The service, held in the hospital’s True Auditorium, was the 10th annual Interfaith Service of Remembrance.

“Teach us to number our days that we may get a heart of wisdom,” said the Rev. Cameron Byrd, pastoral care consultant at the hospital, quoting Psalms 90:12. Mr. Byrd lost his wife to cancer in 1987 and his mother two years later.

“We must remember each day — no, each moment — because not even the day is guaranteed to us,” he said.

Joelle G. Novey sang a Jewish prayer, the Mourner’s Kaddish, in Hebrew.

“It is not good to be alone. It is not good for those who mourn to be alone,” she said.

Washington Hospital Center’s Cancer Institute treats 385 patients a day, said hospital president James Caldas. He noted the courage of those facing the disease.

“Remembrance is a critical and necessary part of healing the grief and loss of loved ones,” said So Young Pak, spokeswoman for the hospital.

The two-hour remembrance service was marked by Christian hymns, Jewish prayers and liturgical dance.

Ushers walked up and down the steps of the auditorium offering tissues to those in tears. Nearly everyone in attendance stood when asked who had lost an immediate family member or partner.

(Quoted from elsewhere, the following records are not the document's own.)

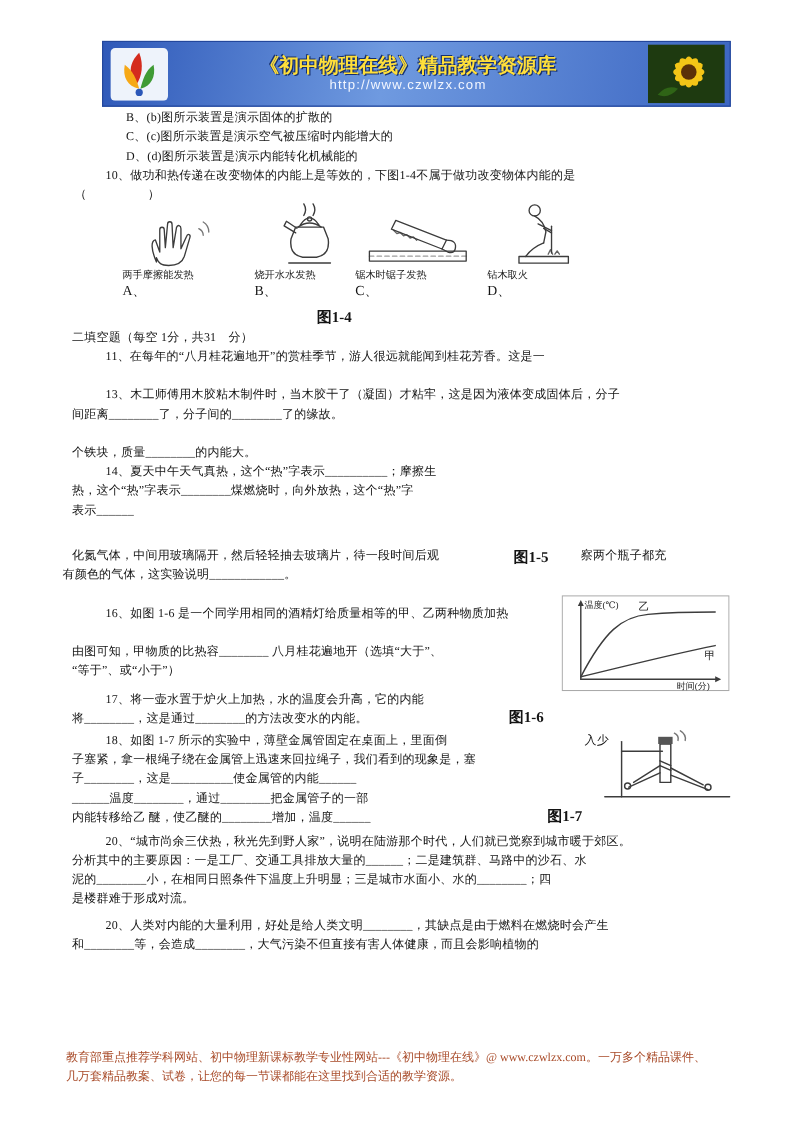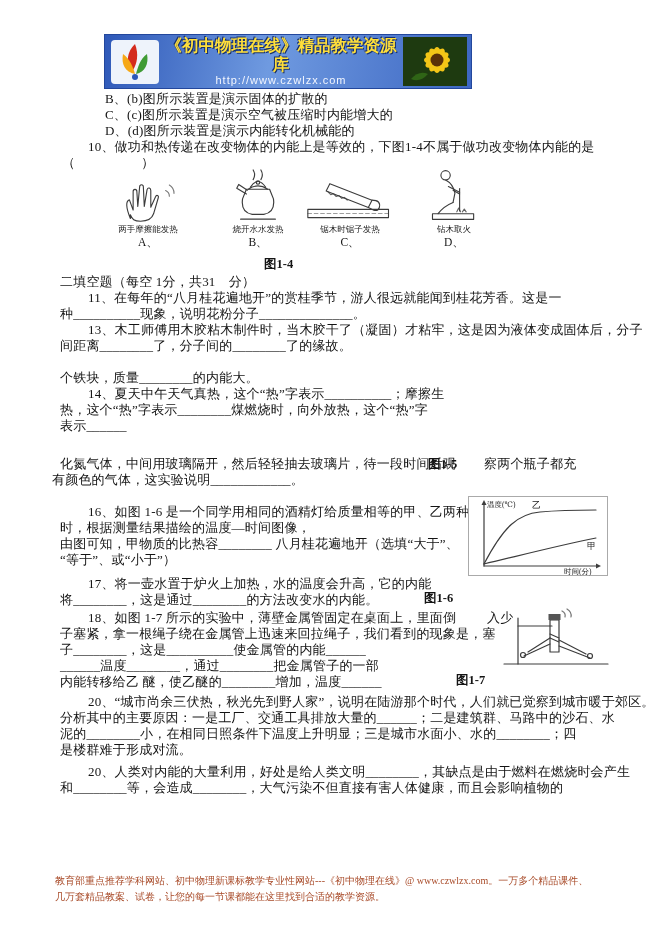--- a/index.html
+++ b/index.html
@@ -8,7 +8,7 @@
         font-family:"Liberation Serif","DejaVu Serif",serif;color:#141414;overflow:hidden}
   .line{position:absolute;font-size:13px;line-height:15px;white-space:pre;letter-spacing:.2px}
   .caption{position:absolute;font-size:12.5px;font-weight:bold;white-space:pre}
-  .banner{position:absolute;left:104px;top:34px;width:368px;height:55px;display:flex;align-items:center;
+  .banner{position:absolute;left:85px;top:34px;width:524px;height:55px;display:flex;align-items:center;
           background:linear-gradient(100deg,#2e58b8 0%,#6f9ae0 45%,#3c66c2 100%);
           box-shadow:0 0 0 1px #23479c inset}
   .banner-center{flex:1;text-align:center;line-height:1.15}

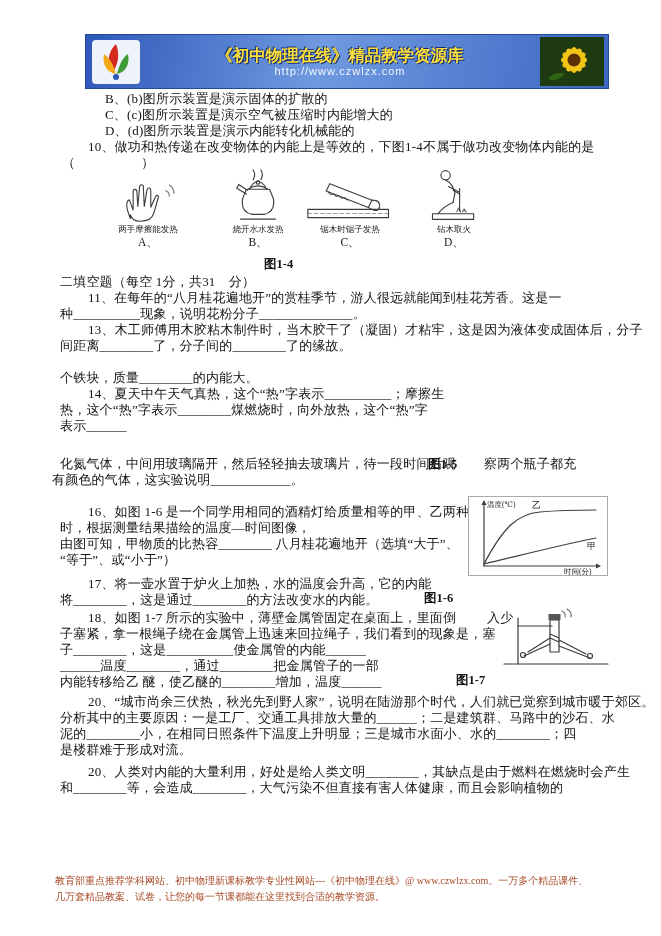--- a/index.html
+++ b/index.html
@@ -6,7 +6,7 @@
   html,body{margin:0;padding:0;background:#9a9a9a}
   .page{position:relative;width:661px;height:936px;margin:0 auto;background:#ffffff;
         font-family:"Liberation Serif","DejaVu Serif",serif;color:#141414;overflow:hidden}
-  .line{position:absolute;font-size:13px;line-height:15px;white-space:pre;letter-spacing:.2px}
+  .line{position:absolute;font-size:10px;line-height:15px;white-space:pre;letter-spacing:.2px}
   .caption{position:absolute;font-size:12.5px;font-weight:bold;white-space:pre}
   .banner{position:absolute;left:85px;top:34px;width:524px;height:55px;display:flex;align-items:center;
           background:linear-gradient(100deg,#2e58b8 0%,#6f9ae0 45%,#3c66c2 100%);

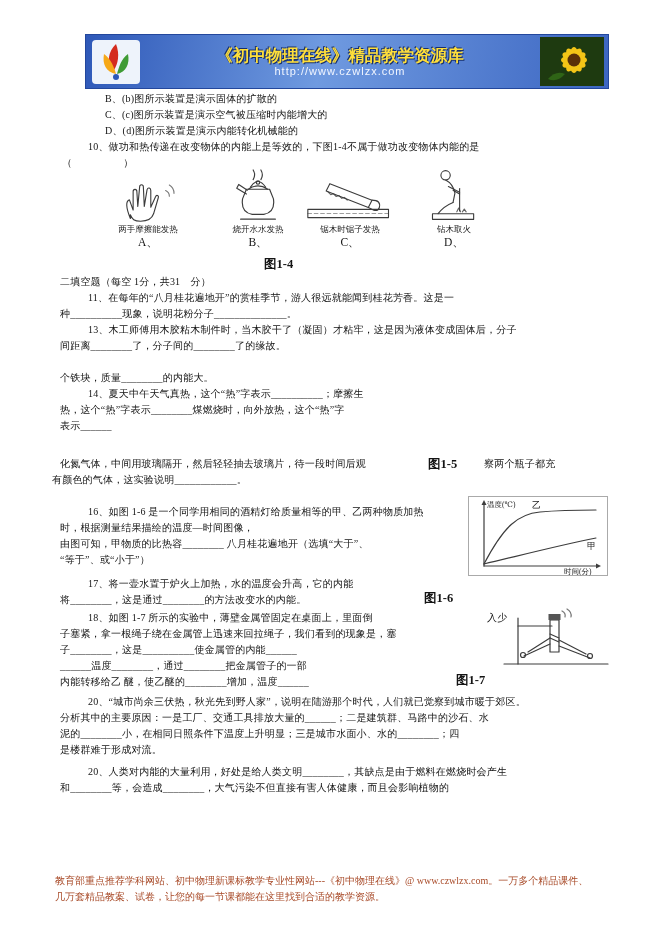--- a/index.html
+++ b/index.html
@@ -17,7 +17,7 @@
   .banner-url{font-size:11px;color:#f2f6ff;font-family:"Liberation Sans",sans-serif;letter-spacing:1px}
   .logo-wrap{margin-left:7px}
   .photo-wrap{margin-right:5px}
-  .fig-item{position:absolute;text-align:center}
+  .fig-item{position:absolute;text-align:left}
   .fig-item svg{margin:0 auto}
   .fig-cap{font-size:8.5px;line-height:10px;color:#222;white-space:pre}
   .fig-letter{font-size:11.5px;margin-top:1px}

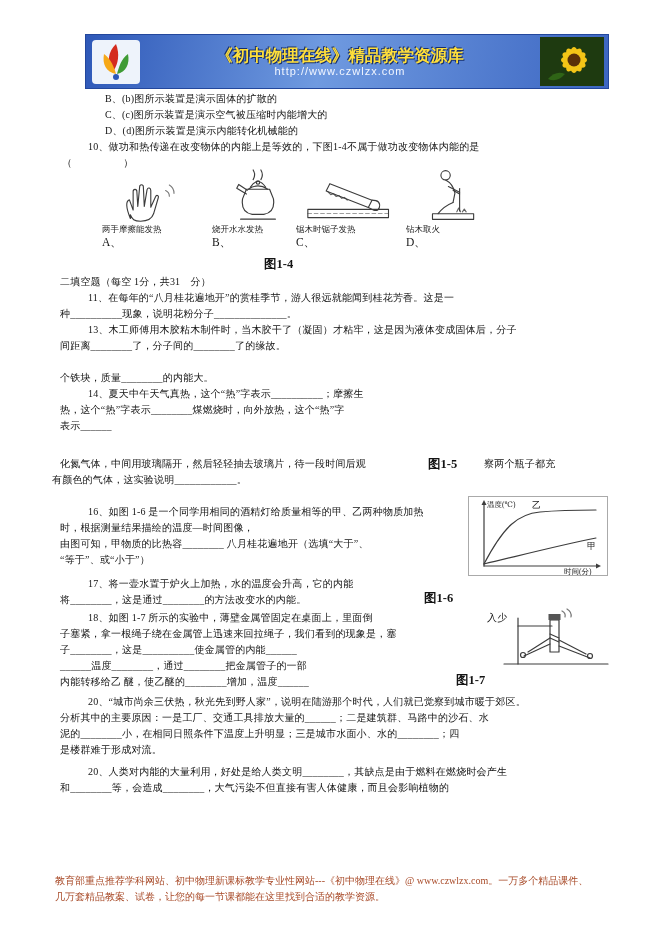--- a/index.html
+++ b/index.html
@@ -132,7 +132,6 @@
   <div class="line" style="left:60px;top:274px">二填空题（每空 1分，共31　分）</div>
 
   <div class="line" style="left:88px;top:290px">11、在每年的“八月桂花遍地开”的赏桂季节，游人很远就能闻到桂花芳香。这是一</div>
-  <div class="line" style="left:60px;top:306px">种__________现象，说明花粉分子______________。</div>
 
   <div class="line" style="left:88px;top:322px">13、木工师傅用木胶粘木制件时，当木胶干了（凝固）才粘牢，这是因为液体变成固体后，分子</div>
   <div class="line" style="left:60px;top:338px">间距离________了，分子间的________了的缘故。</div>

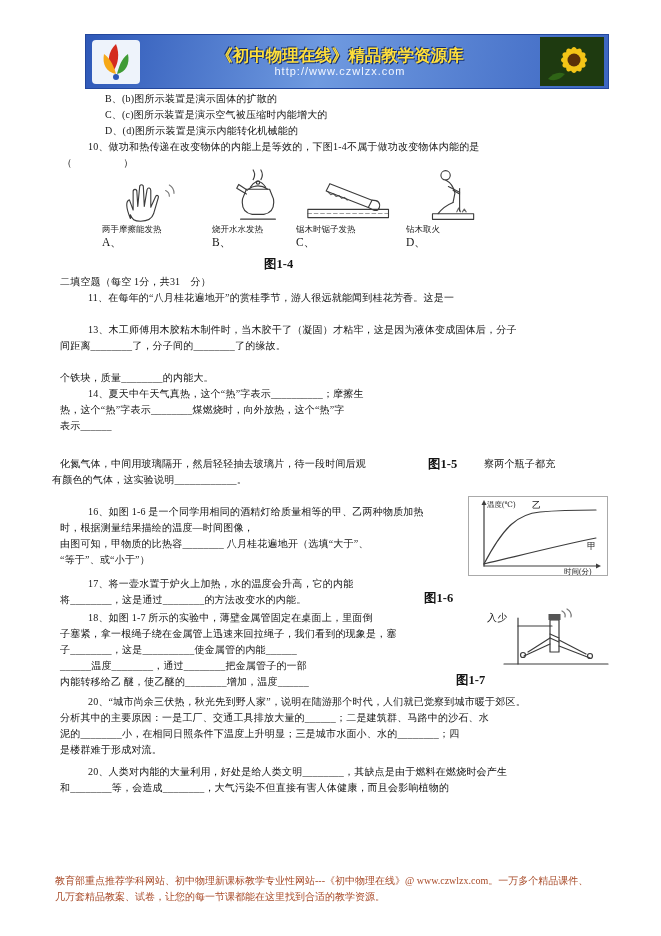--- a/index.html
+++ b/index.html
@@ -149,7 +149,6 @@
   <div class="line" style="left:52px;top:472px">有颜色的气体，这实验说明____________。</div>
 
   <div class="line" style="left:88px;top:504px">16、如图 1-6 是一个同学用相同的酒精灯给质量相等的甲、乙两种物质加热</div>
-  <div class="line" style="left:60px;top:520px">时，根据测量结果描绘的温度—时间图像，</div>
   <div class="line" style="left:60px;top:536px">由图可知，甲物质的比热容________ 八月桂花遍地开（选填“大于”、</div>
   <div class="line" style="left:60px;top:552px">“等于”、或“小于”）</div>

The front of the auditorium was adorned with photos of those who lost their battle with cancer.

Each person was asked to come forward and place a flower in one of six vases at the front of the auditorium and to say aloud the names of their lost loved one as they did.

Despite the tears and mellow mood of those gathered, the messages and songs were more uplifting than mournful.

“We know that death is not the end but the beginning of a life in a new detention,” Mr. Byrd said.

Miss Richmond said she thinks the event was very helpful after losing so many in such a short time. She noted the importance of the spiritual as well.

“I don’t know how people get through it without it,” she said.